Work instruction
Which lines of the data hold the word "none"? Copy all of them.

(Front-end code edit data)
________________________

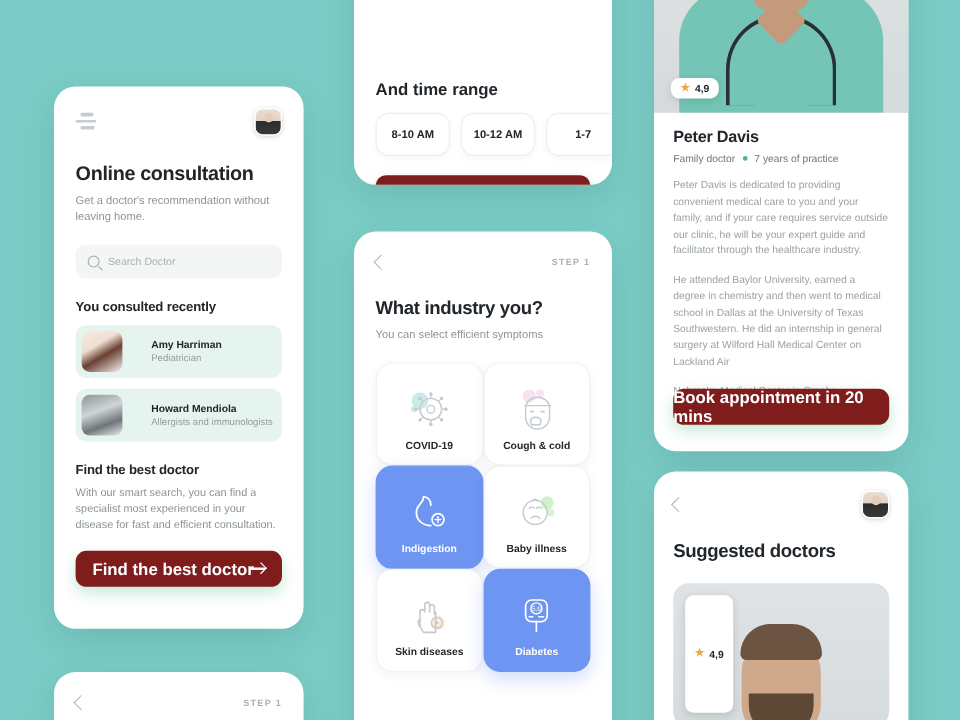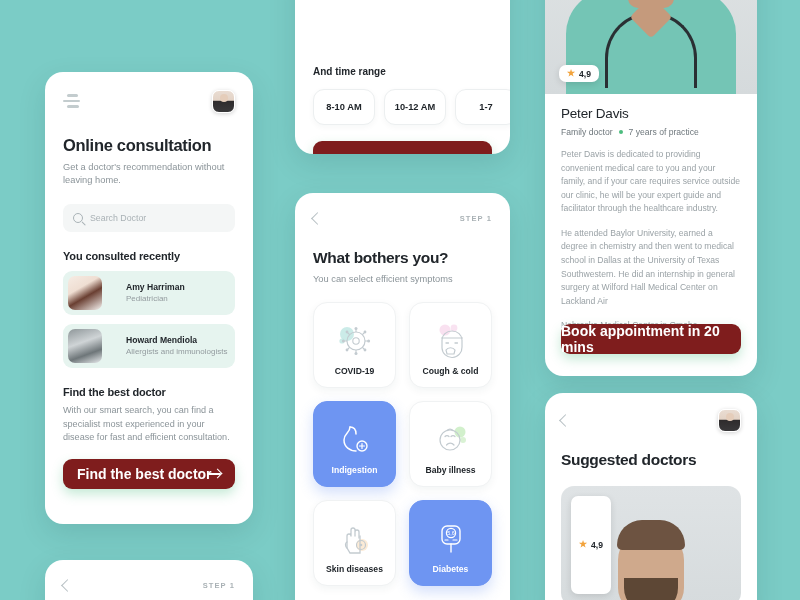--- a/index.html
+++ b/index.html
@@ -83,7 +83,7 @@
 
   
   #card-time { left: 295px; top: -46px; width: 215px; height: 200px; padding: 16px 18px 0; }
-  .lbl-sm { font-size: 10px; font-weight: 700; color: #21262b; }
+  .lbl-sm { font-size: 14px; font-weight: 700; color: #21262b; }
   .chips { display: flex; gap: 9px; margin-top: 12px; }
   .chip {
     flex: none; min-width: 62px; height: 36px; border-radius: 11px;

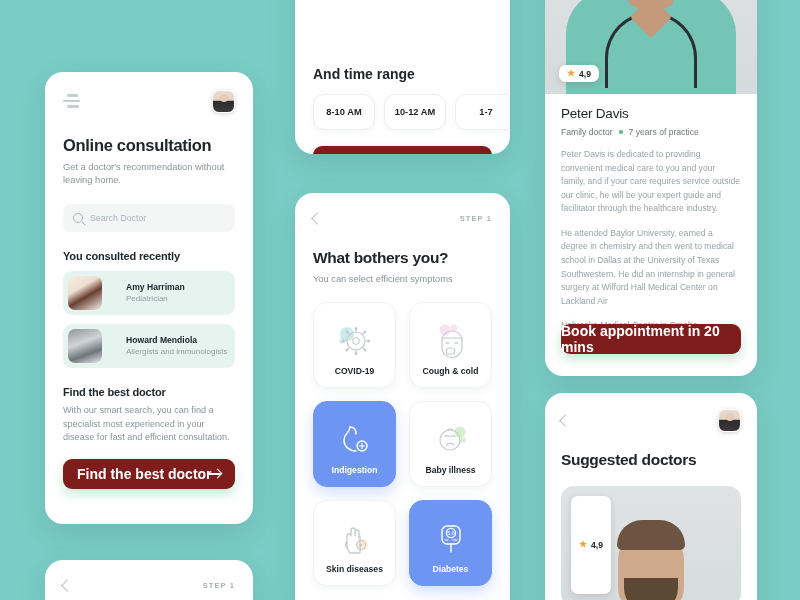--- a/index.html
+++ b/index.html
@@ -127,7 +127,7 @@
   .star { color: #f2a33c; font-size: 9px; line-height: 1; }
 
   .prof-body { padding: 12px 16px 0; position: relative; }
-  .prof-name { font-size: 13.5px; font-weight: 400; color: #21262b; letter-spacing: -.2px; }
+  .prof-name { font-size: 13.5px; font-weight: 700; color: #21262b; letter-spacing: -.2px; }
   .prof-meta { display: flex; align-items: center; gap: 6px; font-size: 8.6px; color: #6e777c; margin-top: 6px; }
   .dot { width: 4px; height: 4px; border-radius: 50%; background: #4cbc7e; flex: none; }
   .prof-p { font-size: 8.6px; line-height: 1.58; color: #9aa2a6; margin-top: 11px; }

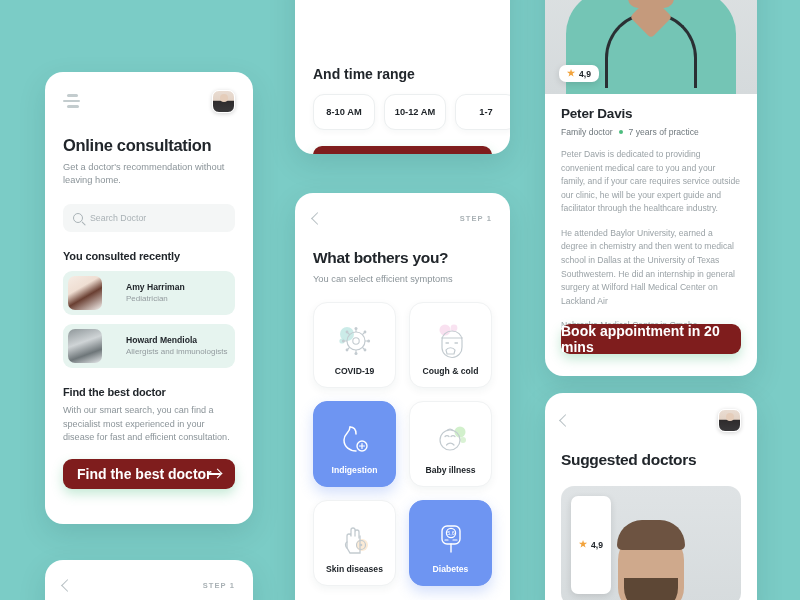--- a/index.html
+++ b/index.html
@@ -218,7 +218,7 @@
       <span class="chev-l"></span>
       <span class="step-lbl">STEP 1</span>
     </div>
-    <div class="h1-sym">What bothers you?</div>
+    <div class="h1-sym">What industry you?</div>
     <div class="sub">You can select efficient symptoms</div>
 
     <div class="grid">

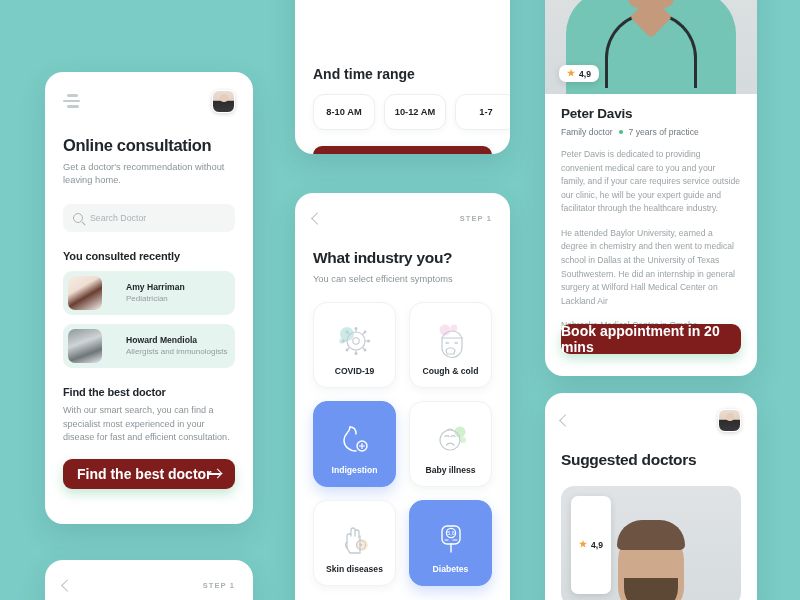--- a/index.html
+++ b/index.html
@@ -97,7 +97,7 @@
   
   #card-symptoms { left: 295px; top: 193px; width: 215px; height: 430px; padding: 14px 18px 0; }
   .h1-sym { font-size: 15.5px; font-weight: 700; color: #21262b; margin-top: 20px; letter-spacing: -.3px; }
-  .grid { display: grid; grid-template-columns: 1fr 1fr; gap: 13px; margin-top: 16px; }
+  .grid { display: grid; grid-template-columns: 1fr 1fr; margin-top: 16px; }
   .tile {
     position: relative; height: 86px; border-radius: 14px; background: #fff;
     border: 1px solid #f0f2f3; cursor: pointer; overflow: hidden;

________________________

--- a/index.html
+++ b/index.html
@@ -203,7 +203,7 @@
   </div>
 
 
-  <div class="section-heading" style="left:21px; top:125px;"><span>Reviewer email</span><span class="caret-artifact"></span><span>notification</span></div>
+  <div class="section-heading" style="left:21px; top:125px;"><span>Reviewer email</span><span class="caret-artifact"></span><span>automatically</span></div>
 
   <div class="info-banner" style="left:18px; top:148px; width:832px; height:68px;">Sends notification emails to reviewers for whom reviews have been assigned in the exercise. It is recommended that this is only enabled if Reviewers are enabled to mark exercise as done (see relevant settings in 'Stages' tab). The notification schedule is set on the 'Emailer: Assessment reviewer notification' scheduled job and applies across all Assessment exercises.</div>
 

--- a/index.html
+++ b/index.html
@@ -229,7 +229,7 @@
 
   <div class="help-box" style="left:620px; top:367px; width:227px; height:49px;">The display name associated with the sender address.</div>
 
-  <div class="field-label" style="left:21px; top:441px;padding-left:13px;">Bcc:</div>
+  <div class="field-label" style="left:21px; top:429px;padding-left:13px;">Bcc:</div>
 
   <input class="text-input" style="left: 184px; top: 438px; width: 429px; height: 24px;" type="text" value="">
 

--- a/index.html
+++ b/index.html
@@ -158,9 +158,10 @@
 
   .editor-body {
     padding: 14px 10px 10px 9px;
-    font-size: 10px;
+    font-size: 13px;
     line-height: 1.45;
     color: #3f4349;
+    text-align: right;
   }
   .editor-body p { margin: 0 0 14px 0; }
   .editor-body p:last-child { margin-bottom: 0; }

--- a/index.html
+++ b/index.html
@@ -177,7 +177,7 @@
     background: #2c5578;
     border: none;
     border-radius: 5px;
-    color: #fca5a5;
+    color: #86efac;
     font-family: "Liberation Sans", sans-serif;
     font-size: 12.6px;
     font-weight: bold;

________________________

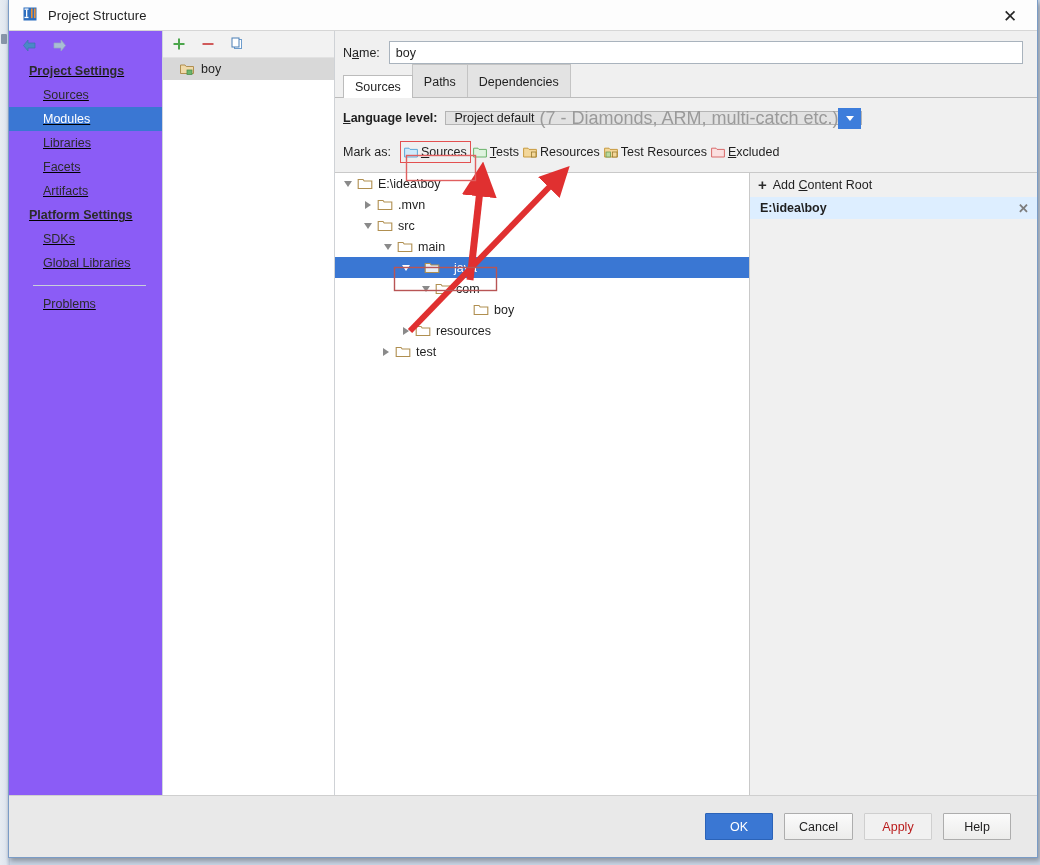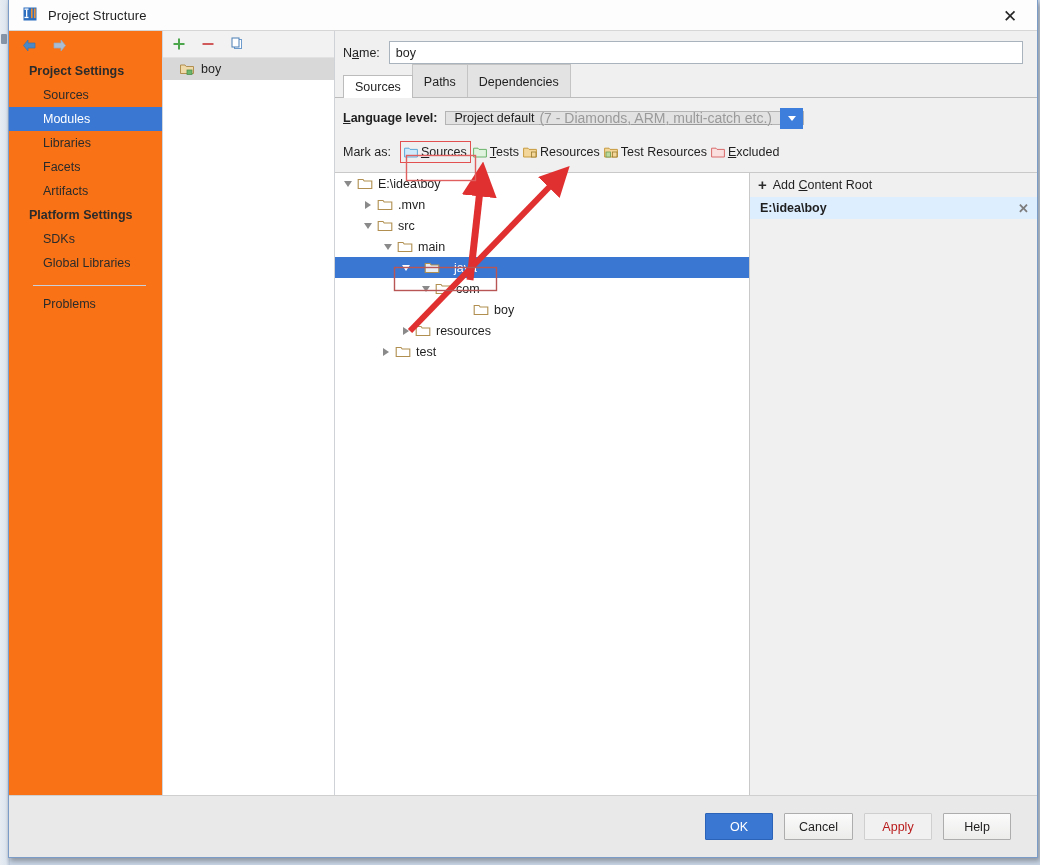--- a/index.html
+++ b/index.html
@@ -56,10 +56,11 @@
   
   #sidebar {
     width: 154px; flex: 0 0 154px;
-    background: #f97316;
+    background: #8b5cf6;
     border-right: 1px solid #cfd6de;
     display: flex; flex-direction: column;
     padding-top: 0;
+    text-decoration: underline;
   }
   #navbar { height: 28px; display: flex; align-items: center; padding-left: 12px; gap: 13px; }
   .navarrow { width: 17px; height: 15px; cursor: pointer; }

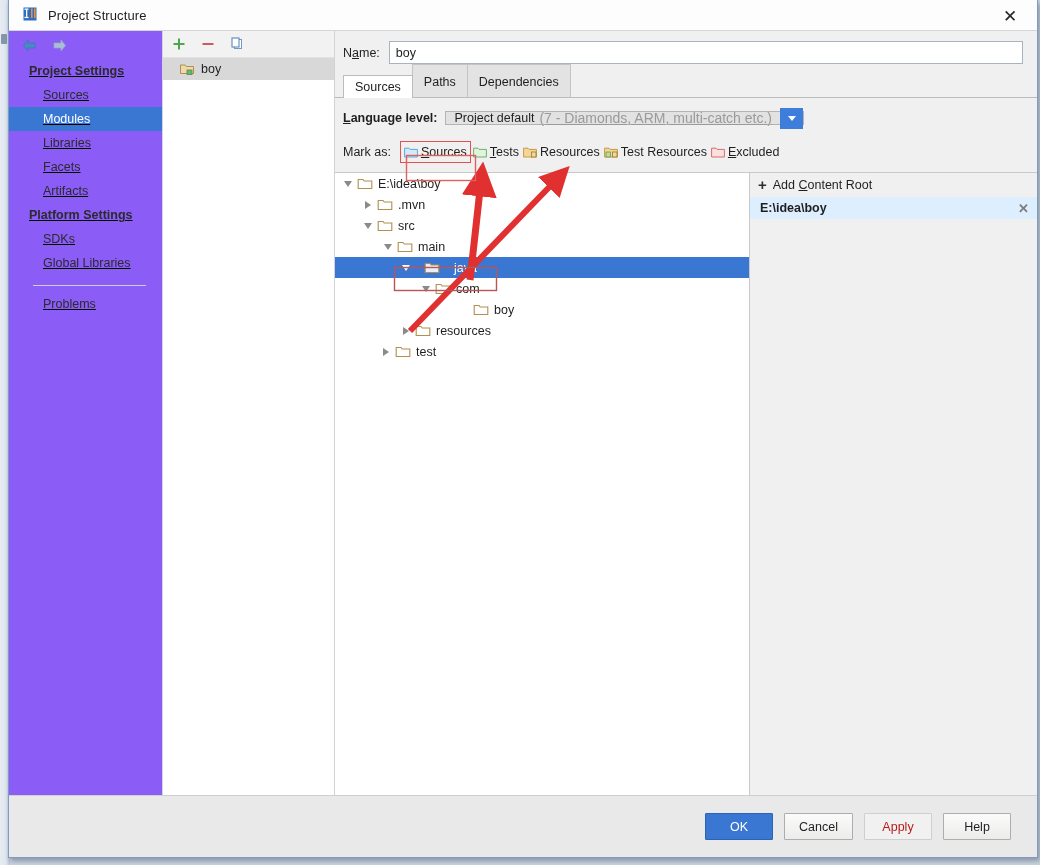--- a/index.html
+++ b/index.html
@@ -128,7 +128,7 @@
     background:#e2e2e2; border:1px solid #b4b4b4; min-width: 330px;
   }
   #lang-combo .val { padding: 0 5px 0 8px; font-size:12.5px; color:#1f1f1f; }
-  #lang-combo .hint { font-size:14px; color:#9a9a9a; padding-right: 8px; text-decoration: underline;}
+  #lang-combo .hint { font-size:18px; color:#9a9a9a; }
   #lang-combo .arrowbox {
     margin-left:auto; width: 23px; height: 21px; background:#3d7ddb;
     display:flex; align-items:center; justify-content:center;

________________________

Result below
     flex: none; min-width: 62px; height: 36px; border-radius: 11px;
   .dot { width: 4px; height: 4px; border-radius: 50%; background: #4cbc7e; flex: none; }
     border: none;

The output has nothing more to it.